Quand les anciens colonisateurs européens décident de restituer des œuvres pillées en Afrique
Si la France s'apprête à rendre au Bénin une partie du "Trésor de Béhanzin", d'autres pays se sont engagés à rejoindre le processus de restitution d'œuvres pillées. Parmi eux, l'Allemagne, le Royaume-Uni ou encore la Belgique.
A l'image de la France, qui rend mardi 26 oeuvres au Bénin, d'autres anciennes puissances coloniales européennes ont entamé des procédures de restitution du patrimoine africain pillé pendant la colonisation.
En France, une loi sur la restitution culturelle votée en 2020
Outre les 26 pièces du "Trésor de Béhanzin" provenant du pillage du palais d'Abomey en 1892 et restituées au Bénin, la France s'est engagée à poursuivre le processus.
Le Sénégal doit ainsi prochainement récupérer la pleine propriété d'un sabre et de son fourreau attribués à El Hadj Omar Tall, grande figure militaire et religieuse ouest-africaine du XIXe siècle.
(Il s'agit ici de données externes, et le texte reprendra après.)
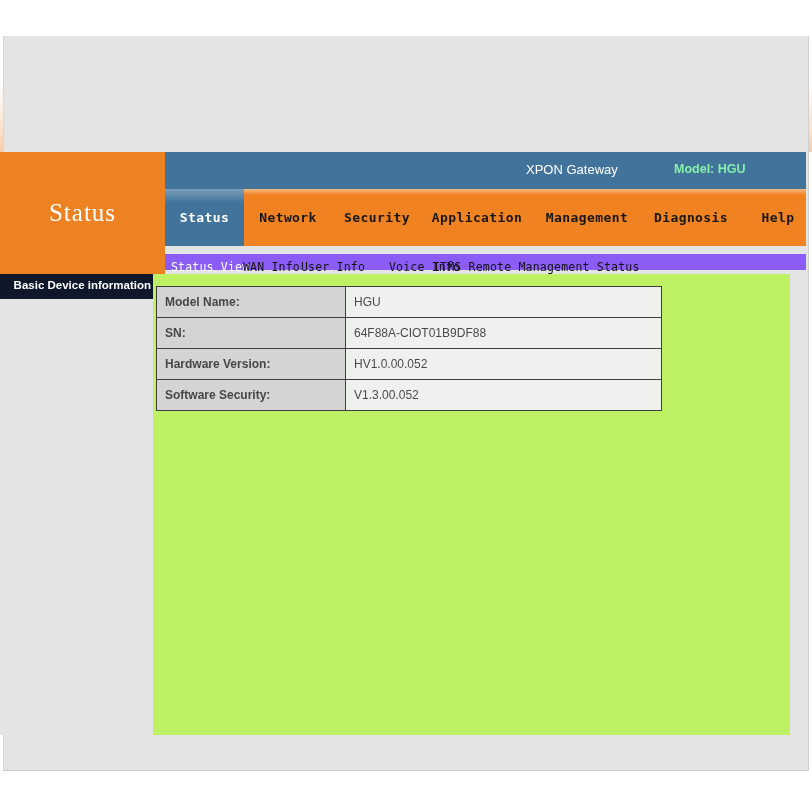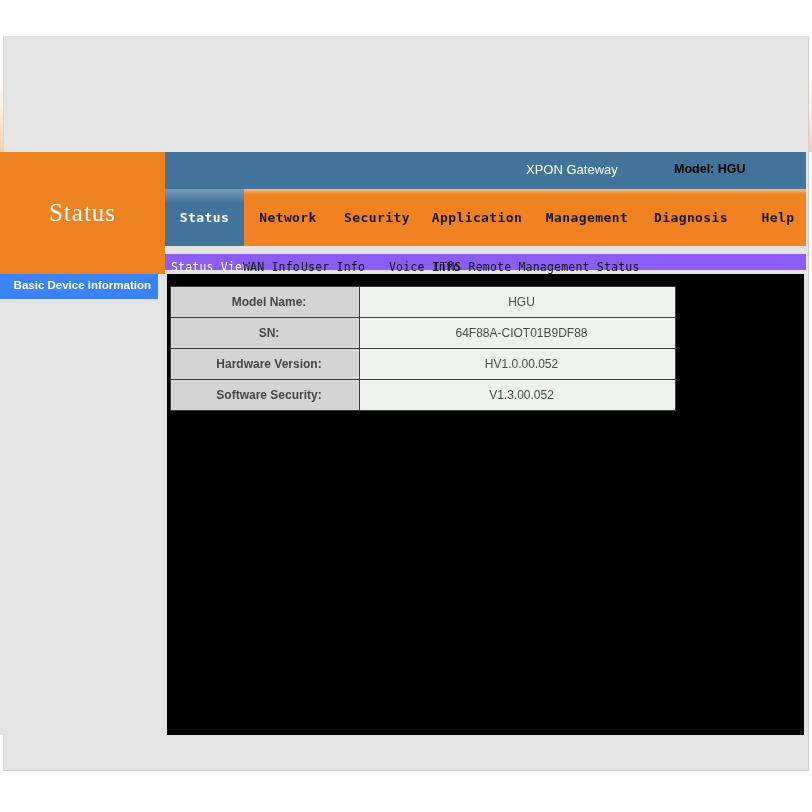--- a/index.html
+++ b/index.html
@@ -129,7 +129,7 @@
     top: 10px;
     font-size: 12.5px;
     font-weight: bold;
-    color: #000000;
+    color: #86efac;
     white-space: nowrap;
   }
 

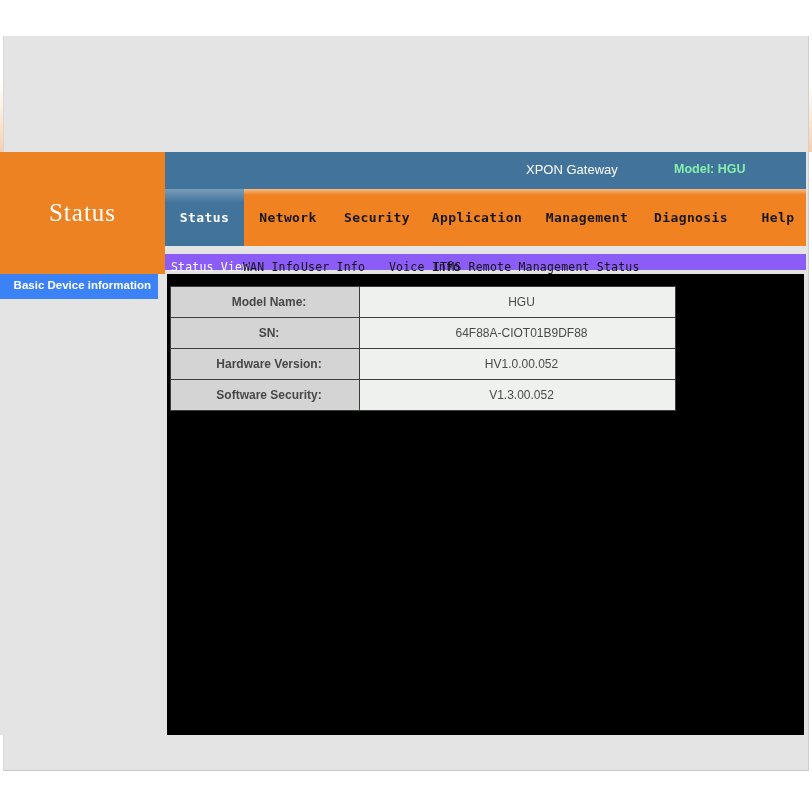--- a/index.html
+++ b/index.html
@@ -211,7 +211,7 @@
     width: 158px;
     padding: 4px 7px 6px 0px;
     box-sizing: border-box;
-    background: #3b82f6;
+    background: #0f172a;
     color: #ffffff;
     font-size: 11.5px;
     font-weight: bold;

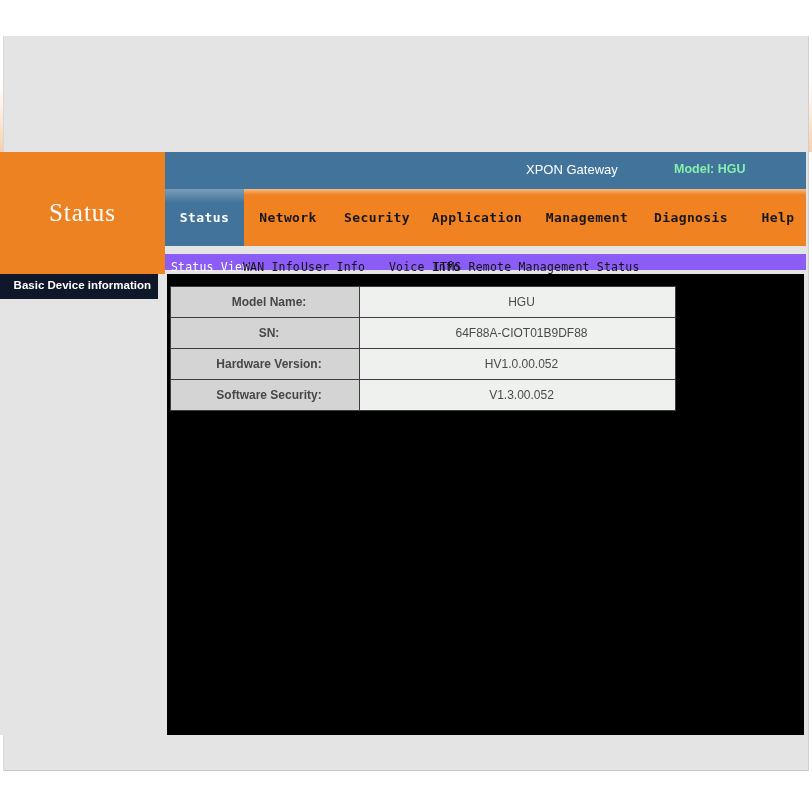--- a/index.html
+++ b/index.html
@@ -223,12 +223,11 @@
   
   .content {
     position: absolute;
-    left: 167px;
+    left: 153px;
     top: 274px;
     width: 637px;
     height: 461px;
-    background: #000000;
-    text-align: center;
+    background: #bef264;
   }
 
   .info-table {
Ce sabre est déjà exposé à Dakar dans le cadre d'un prêt de longue durée, mais il est détenu par le Musée de l'Armée à Paris.
Une loi votée fin 2020 a rendu possible ces restitutions au Bénin et au Sénégal en permettant des dérogations au principe d'"inaliénabilité" des oeuvres dans les collections publiques, dans le cas de pillages caractérisés.
Madagascar et le Sénégal dans les starting blocks
Fin 2020, la France a par ailleurs remis en "dépôt" à Madagascar une couronne en métal doré et velours qui surmontait jadis le dôme du dais royal de la Reine Ranavalona III, souveraine malgache qui avait résisté pendant son règne (1883-1897) au colonialisme français.
De son côté, la Côte d'Ivoire, qui a officiellement demandé fin 2018 à la France la restitution de 148 oeuvres, se verra bientôt remettre le Djidji Ayokwe, le tambour parleur du peuple Ebrié, réclamé de longue date. Objet symbolique, cet outil de communication avait été confisqué par les colons en 1916 et est actuellement conservé au musée du Quai Branly à Paris.
Le Royaume-Uni encore réticent
L'université de Cambridge a remis le 27 octobre au Nigeria une sculpture de coq en bronze pillée il y a un siècle, devenant ainsi la première institution britannique à restituer un objet volé pendant la colonisation. La procédure de restitution avait débuté après une campagne d'étudiants contre les symboles rappelant le passé colonial.
Cette fine sculpture faisait partie des centaines de sculptures, gravures et bronzes pillés par les forces britanniques en 1897 lors de la destruction de Benin City, alors capitale du Royaume du Bénin située dans l'actuel Nigeria.
Dans la foulée, l'université d'Aberdeen, en Ecosse, a aussi restitué au Nigeria un bronze représentant un Oba (roi) du Bénin, acquis aux enchères en 1957.
Le British Museum de Londres, qui possède la plus grande collection de ces bronzes également dispersés en Allemagne ou aux Etats-Unis, s'est jusqu'ici refusé à toute restitution, plaidant pour des retours sous la forme de prêt.
L'Allemagne identifie 1000 oeuvres
Le Nigeria a conclu mi-septembre un accord avec l'Allemagne pour la restitution à partir de l'été 2022 d'objets d'art pillés pendant l'ère coloniale. L'Allemagne a identifié dans les collections de ses musées environ mille pièces, mais le nombre final d'oeuvres restituées dépendra de leur état.
Le Musée ethnologique de Berlin possède 530 objets historiques provenant de l'ancien royaume béninois, dont 440 bronzes.
Auparavant, l'Allemagne avait restitué en 2019 à la Namibie la croix en pierre de Cape Cross, monument de plus de trois mètres. Erigée en 1486 par des navigateurs portugais, la croix fut expédiée dans les années 1890 à Berlin, pendant la colonisation allemande.
La Belgique débute le processus
Le gouvernement belge a présenté début juillet une feuille de route pour restituer à la République démocratique du Congo (RDC), son ancienne colonie, des milliers d'objets culturels acquis abusivement, particulièrement lors des violences commises sous le règne de Léopold II entre 1885 et 1908. Le processus pourrait durer plusieurs années.